SARAH VEST – STAFF WRITER
The works of William Shakespeare are taught across the country in everything from middle schools to colleges. One of Week Four’s Chautauqua Literary and Scientific Circle author of Shakespeare in a Divided America: What His Plays Tell Us About Our Past and Future, James Shapiro, thinks that one of the reasons Shakespeare’s works are so prolific in the United States is because people can see conflicts reflected back at them in the plays.
Shapiro’s CLSC presentation was broadcast on the CHQ Assembly Video Platform on March 21; it is still available for streaming. At 4 p.m. EDT Thursday, July 22 on CHQ Assembly, selections from that event will be included in a CLSC Special Week Four Program, with commentary on the book from Chatuauqua Theater Company Artistic Director Andrew Borba.

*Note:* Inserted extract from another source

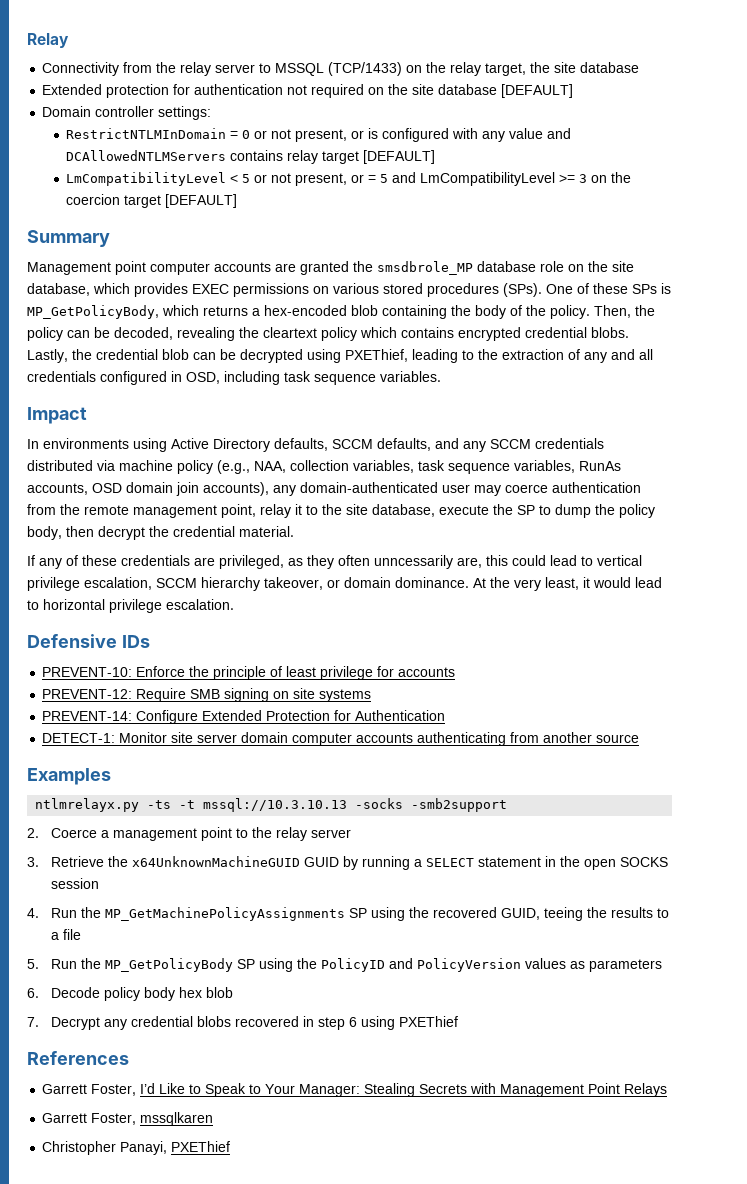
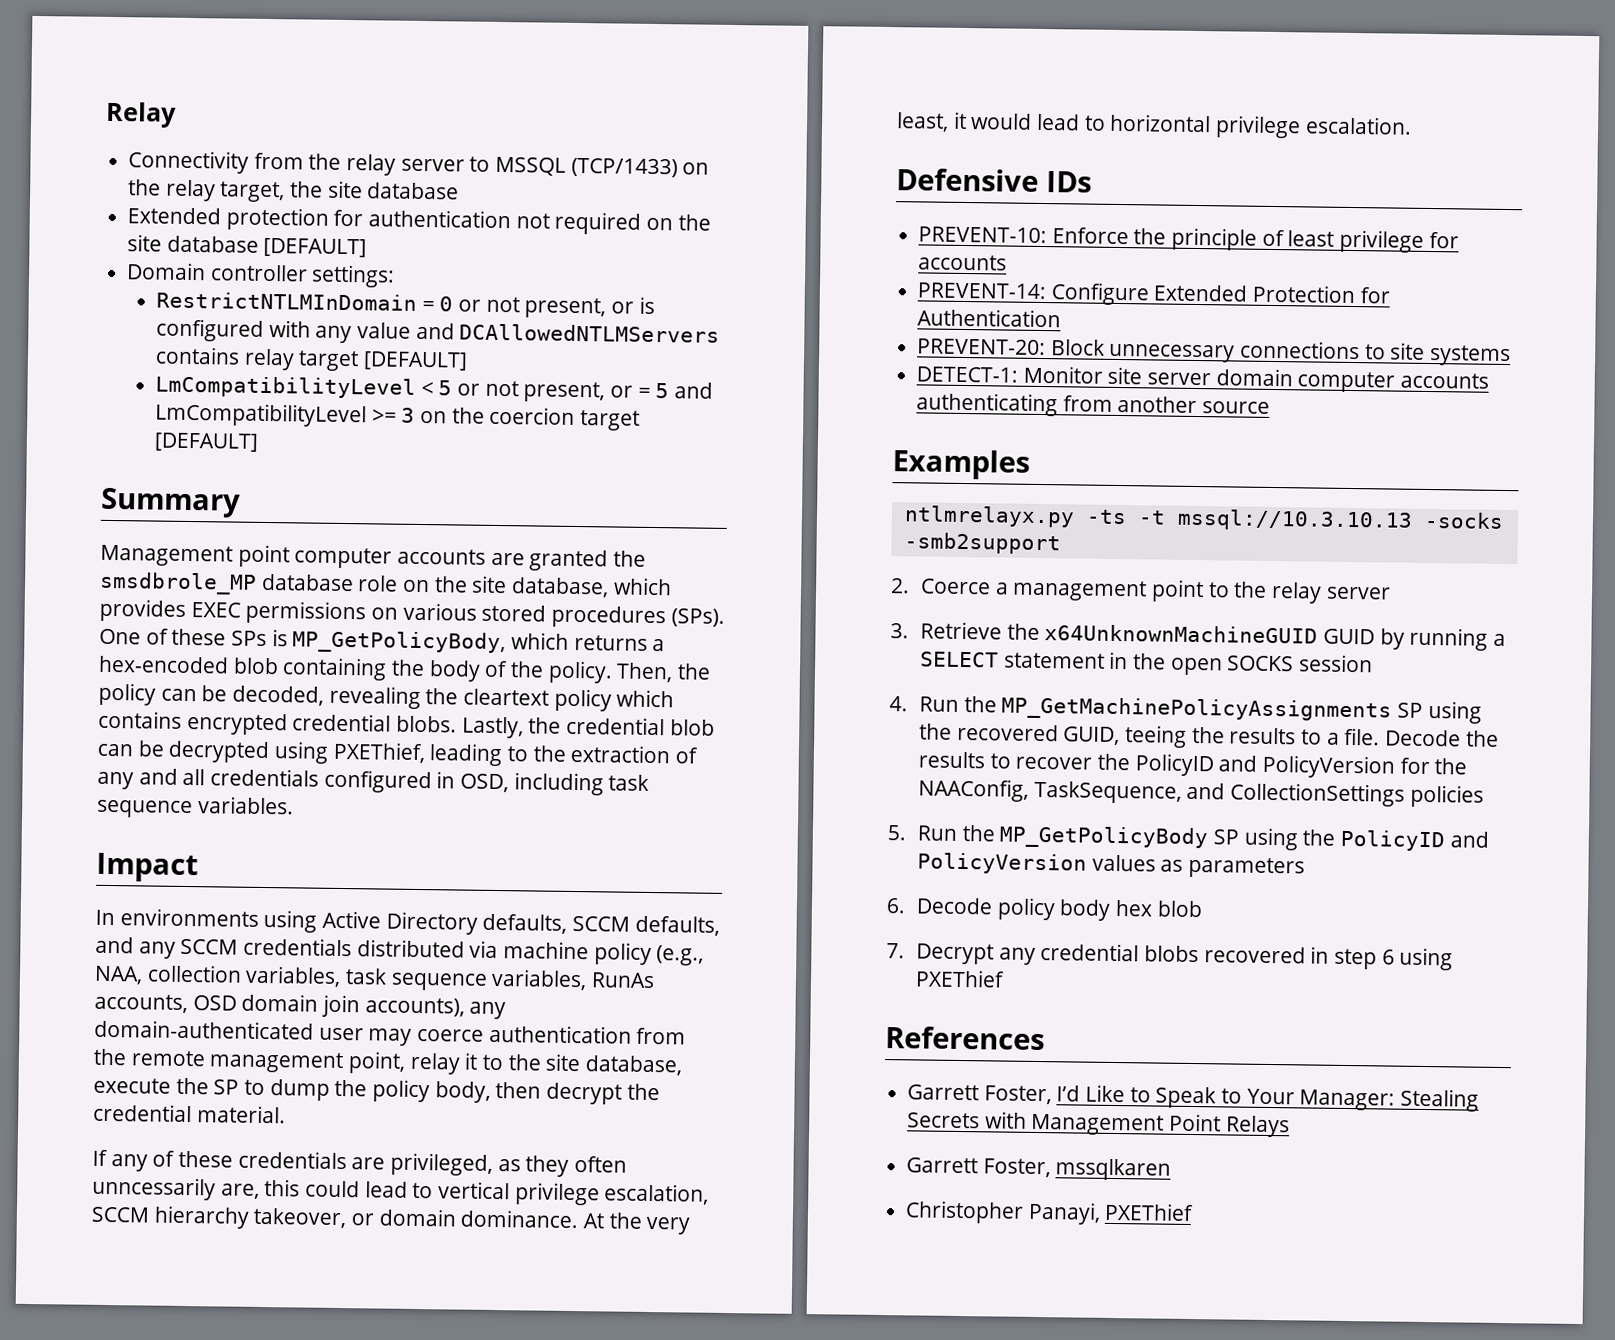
- PREVENT-12: Require SMB signing on site systems
+ PREVENT-20: Block unnecessary connections to site systems
- 4. Run the MP_GetMachinePolicyAssignments SP using the recovered GUID, teeing the results to a file
+ 4. Run the MP_GetMachinePolicyAssignments SP using the recovered GUID, teeing the results to a file. Decode the results to recover the PolicyID and PolicyVersion for the NAAConfig, TaskSequence, and CollectionSettings policies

“Shakespeare has become more American than British now. And we have more Shakespeare Festivals than England, and we have more theaters for Shakespeare than England,” said Sony Ton-Aime, the Michael I. Rudell Director of the Literary Arts. “… No other writer explains America better than Shakespeare. The struggles that the characters go through are very similar to what America is feeling.”
Shapiro studied at Columbia University and the University of Chicago. He is currently the Larry Miller Professor of English and Comparative Literature at Columbia University, where he has taught since 1985. In 2011 he was inducted into the American Academy of Arts and Sciences. His essays and reviews have appeared in The New York Times, The New Yorker and The Guardian. He is the author of seven books. His latest — Shakespeare in a Divided America — was a New York Times “Ten Best Books of 2020” as well as a finalist for the National Book Critics Circle award for nonfiction. He serves on the Board of Directors of the Royal Shakespeare Company, and is currently the Shakespeare Scholar in Residence at the Public Theater in New York City.
“Great productions of Shakespeare always connect with a cultural moment,” Shapiro said.
The version of history that he was taught in school “had very little to do with the realities of the American experience,” he said. By using Shakespeare’s plays, Shapiro hopes to highlight the way certain histories have been ignored or suppressed, and that through the lens of theater, people will be able to discuss them.
He points to Othello and President John Quincy Adams, who was an abolitionist but was unable to handle the idea of a white woman being in love with a Black man. Adams’ fears of miscegenation do not resonate with modern readers, but they remain a part of the history of the play.
More recently, the musical Kiss Me, Kate — a retelling of The Taming of the Shrew — speaks directly to how women were pushed out of the workforce in the years following World War II. The play engages the plight of women who have to give up their independence whether it’s set in Renaissance-era Europe or postwar America.
In his CLSC presentation, Shapiro wanted to focus on Macbeth, a play read by both Abraham Lincoln and his assassin John Wilkes Booth. He says that when Lincoln reads Macbeth, he sees a “deeply introspective hero,” one that resonates with his own feelings of guilt over a war in which upward of 700,000 Americans died.
Booth, an actor that had appeared in a number of Shakespeare productions — including Julius Caesar — would read the same lines and see a heroic martial soldier. Shapiro refers to him as a “Lost Cause type.”
“Shakespeare is one of those places where we can still air our differences and stake a claim,” Shapiro said. “… You can have the very same words read in radically different ways, but at least they’re both engaging in a literary text.”
His book ends in the summer of 2017, when a production of Julius Caesar at the Delacorte Theater in New York City featured a Donald Trump look-alike playing Caesar.
“I use Shakespeare as a kind of core sample of where our culture is,” Shapiro said.
This is not the first time a president look-alike has played Caesar — two years previous, a Barack Obama look-alike played the central role. However, in 2017, Trump supporters appeared and threatened violence against the actors and the director.
“Great theater lets us see things in our culture before they happen,” Shapiro said. “The violent storming of the stage, night after night, the last week of the run was a nice dress rehearsal for Jan. 6 and the storming the Capitol by the same exact kinds of people who believe that in the cult of Donald Trump, and did not believe in the rule of law, and free expression.”
From Shapiro’s perspective, Americans are not good at talking about what they disagree over. The lack of common ground makes having a vehicle that both parties can understand even more important.
“The issues that divide us are issues of gender, issues of immigration, issues of race and issues of inclusion,” Shapiro said. “Wonderfully, Shakespeare’s plays are about all of those things. And rather than being canceled because of that, the left and the right for the last 200 years or so have both embraced Shakespeare.”